Martha Schwartz was commissioned by DDDA to knit the theatre into its surroundings. She interpreted its angular, skewed aesthetic and applied it to the ground plane. ‘Now it’s no longer just a building sitting on a square,’ she says. ‘It spreads itself out and makes its way all the way to the water.’
She laid a glamorous red carpet, studded with a thicket of woozy red lights, across the square from the theatre lobby to the quayside and beyond. Its promise is exotic: imagine arriving by river taxi for a performance, having embarked at a point along the Liffey; or savouring a pre-show dinner on board a slow barge from Portobello. It will happen.
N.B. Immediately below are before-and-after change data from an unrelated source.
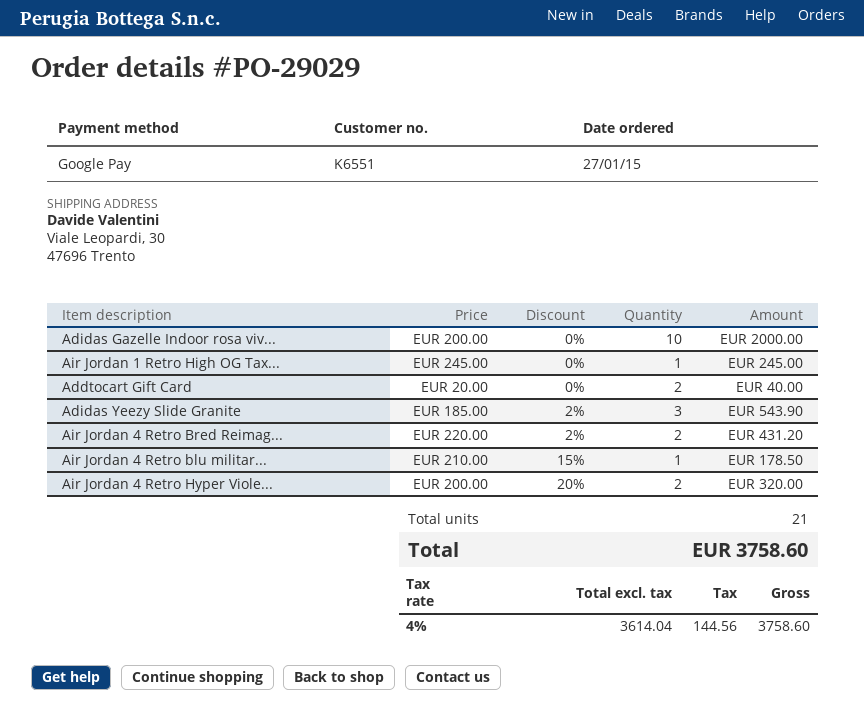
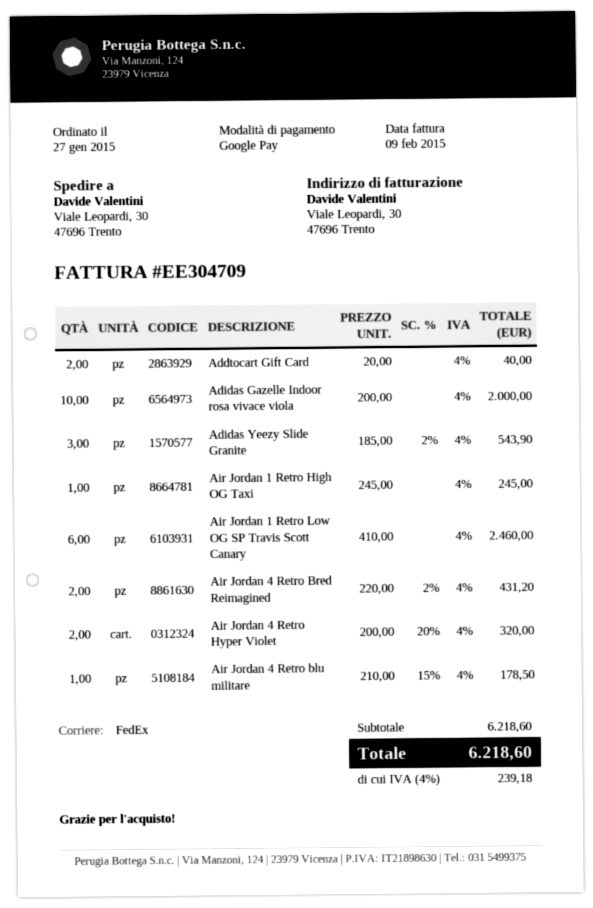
Air Jordan 1 Retro Low OG SP Travis Scott Canary: none -> 6 x 410.00 = 2460.00
tax: 4% = 144.56 -> 4% = 239.18
total: 3758.60 -> 6218.60

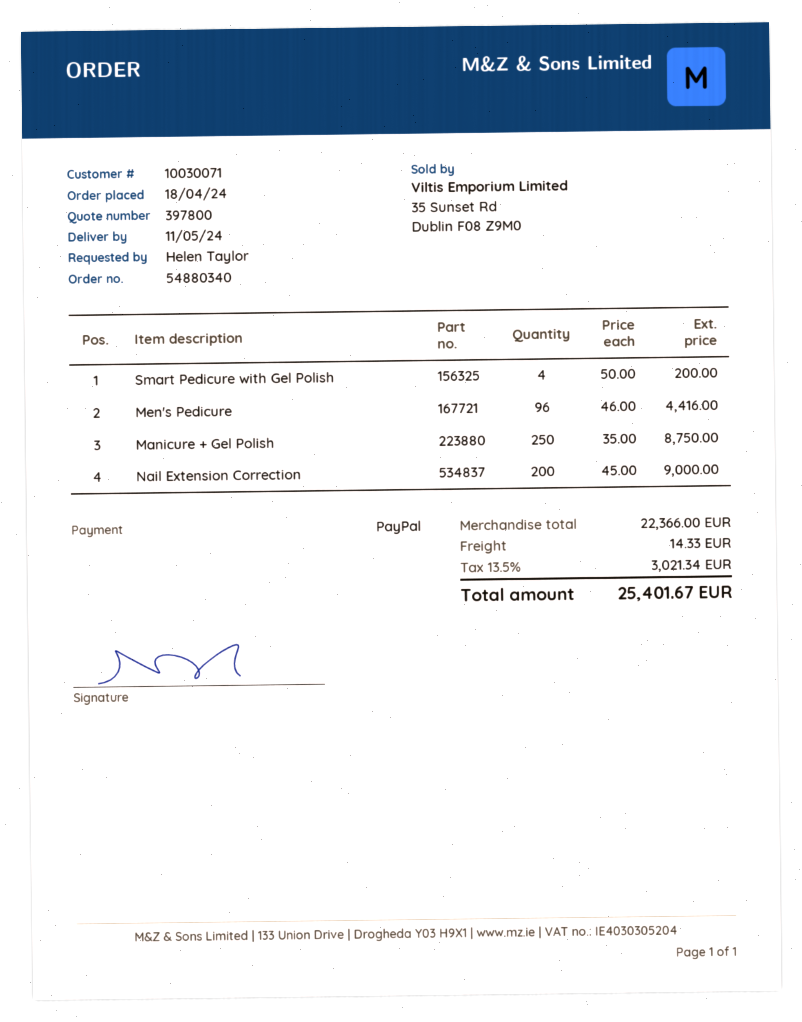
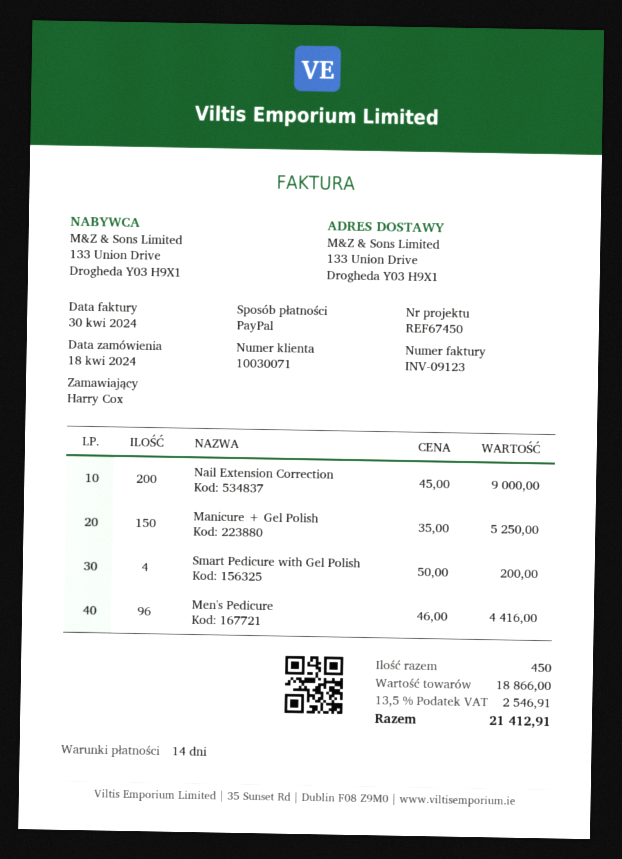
ordered by: Helen Taylor -> Harry Cox
Manicure + Gel Polish: 250 x 35.00 = 8750.00 -> 150 x 35.00 = 5250.00
subtotal: 22366.00 -> 18866.00
shipping: 14.33 -> none
tax: 13.5% = 3021.34 -> 13.5% = 2546.91
total: 25401.67 -> 21412.91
The theatre design has changed considerably over the years but Libeskind held on to his core concept, even as the original developer sold on in 2007, new clients and operators came on board, the brief was altered and 13 different planning applications were made.
McCauley Daye O’Connell was appointed architect for the commercial part of the scheme, which is based on a standard 9m by 6m office grid and has been 70% let, although Libeskind collaborated closely on the modelling concept and playful office facade details, including decorative louvres and multi-coloured solar fritting.
Multi-national operator Live Nation brought RHWL’s Arts Team on board to advise on the 2,019-seat theatre and backstage design and specification, which it tailored to receive blockbuster West End shows, particularly musicals, plugging a gap in the Dublin market.
‘Every architect has to be able to work with changing conditions,’ Libeskind told me from New York. ‘It is part of the evolutionary nature of architecture. The architect is responsible fiscally. You have to know what is key and what can be given up. We reduced the overall volume to make the theatre compact and more sustainable.’
Individuality of form is the dominant theme in Libeskind’s work and the concept section for the theatre – which is in four parts: back of house, auditorium, front of house and a vast rooftop shed full of plant – is very smart. But the project has been squeezed to a damaging extent during the design process, particularly the front of house bars and foyers. What once was generous and soared vertiginously, is now cramped and stacked, with some ceiling heights as low as 2.4m.
Cost pressure is obvious throughout, except in the technical equipment. The roof is aluminium, not stainless steel. Auditorium seating is far from luxurious. Paint and plaster abounds. It feels like Libeskind-lite, except where the theatre, glimpsed through a metaphorical waving glass curtain, meets the square.
Yet visitors will enjoy themselves here. The sub-Deco auditorium is a warm, cosy people’s theatre, despite the hokey, tricked-out ‘ribs’ intended to resemble large ship’s timbers in a maritime allusion gone wrong. Nor am I sure that Libeskind’s seminal ‘Chamber Works’ series of drawings should have been used as a basis for decorative embellishments to balcony and box fronts. But the acoustics are great. And I grew giddy with excitement in the upper circle, flashing back more than 40 years to the thrill of the gods in Dublin’s long-demolished Capitol Theatre.
Perhaps that’s it. For a work of ‘starchitecture’, there is very little hubris on display. Icons are usually out there, but this is a modest, well-scaled icon that sits back happily in its space, inviting in the pageantry of life. It bows to its setting, like a well-loved actor taking a curtain call, and sways like a drunken sailor. Populist and warm-hearted, it is no masterpiece. It is too compromised for that. But it sure is likeable, a real character, like a chirpy little fella with big dreams.